When the contest is between progressive betting and the only alternatives (flat/fixed or random betting), it's no contest at all: progressive betting wins, the other methods do not.
And since this has always been as much a mathematical challenge as a practical one, tailoring my version of progressive betting to the needs of the underfunded player seeking to beat the odds during occasional weekend trips to Las Vegas has never been a priority.
One simple truth I never lose sight of is that my application of the demonstrably sound principle I call target betting (the rules that I apply from first bet to last in each recovery series) cannot be claimed to be the optimum approach.
There may well be a better way to do this, and I am confident that if I fail to find it before my final visit to a casino, someone else will, and hopefully they will tell the rest of the world about it for free.
Why not sell my ideas rather than giving them away?
It is not because, as some of my critics have suggested, my ideas are worth even less than I charge for them.
It's because for me, this has always been about exposing as myth an axiom that I always felt served the gambling industry far better than the people whose wallets the casinos suck dry.

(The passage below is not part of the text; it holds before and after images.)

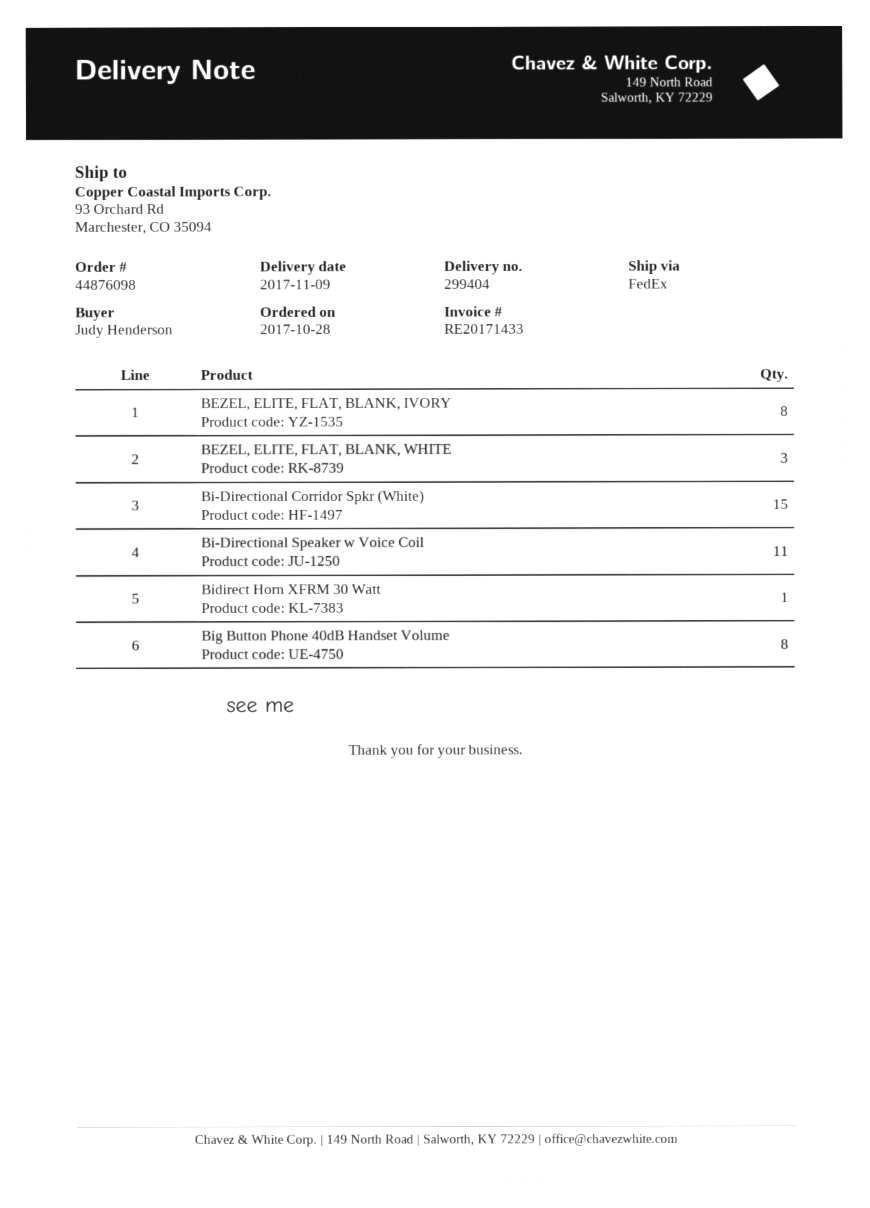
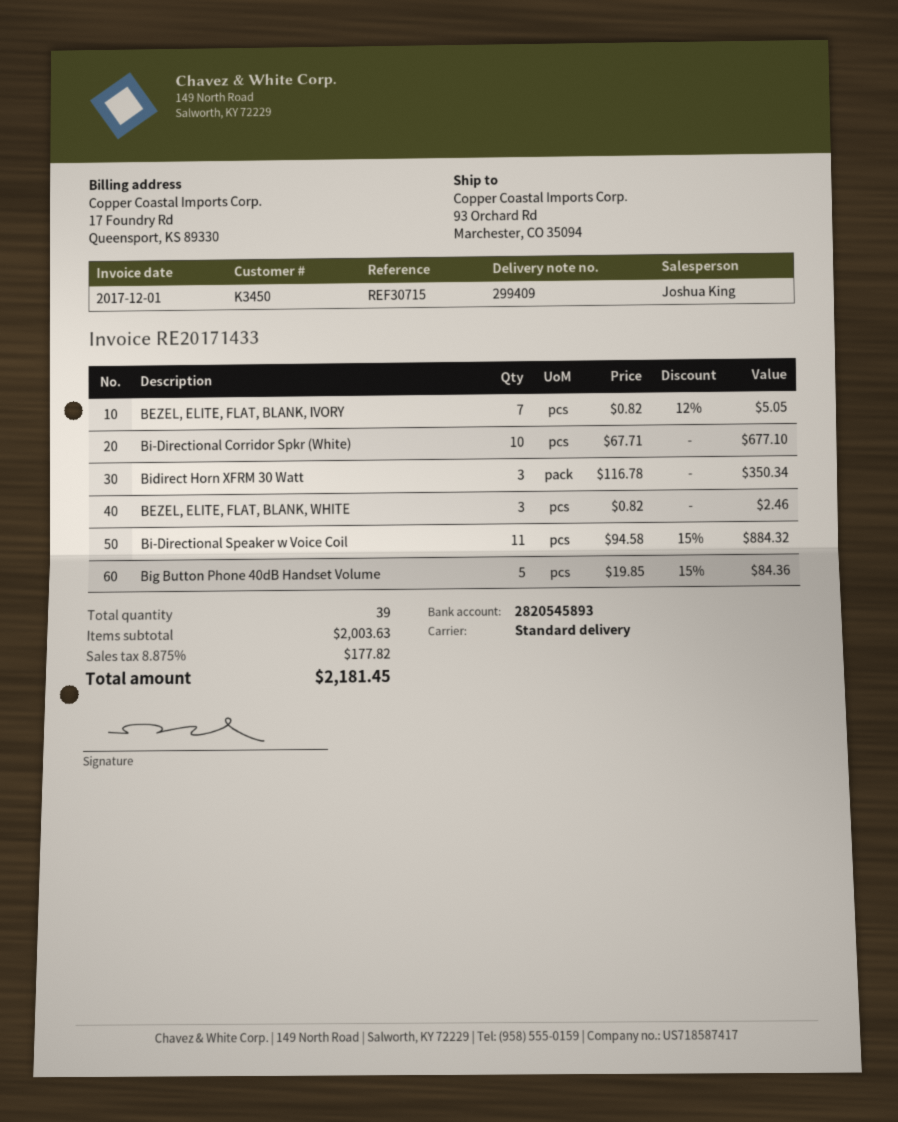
delivery note number: 299404 -> 299409
shipping method: FedEx -> standard
BEZEL, ELITE, FLAT, BLANK, IVORY: 8 -> 7
Bi-Directional Corridor Spkr (White): 15 -> 10
Bidirect Horn XFRM 30 Watt: 1 -> 3
Big Button Phone 40dB Handset Volume: 8 -> 5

More than 30 years ago, I experimented with the simplest, most basic form of progressive betting in several Las Vegas casinos, and in every case encountered impressively efficient interference by pit staff.
Drunks, neophytes and other suckers were committing fiscal self-destruction all around me, and I was the only one singled out for friendly advice about how best to preserve my bankroll and save myself from certain ruin.
Why are all these nice people so afraid of a betting method that they say is a danger only to me and my money? I wondered, since fear (or at best, self-interest) seemed to me the only reason they would take me under their wing while leaving everyone else to their own devices.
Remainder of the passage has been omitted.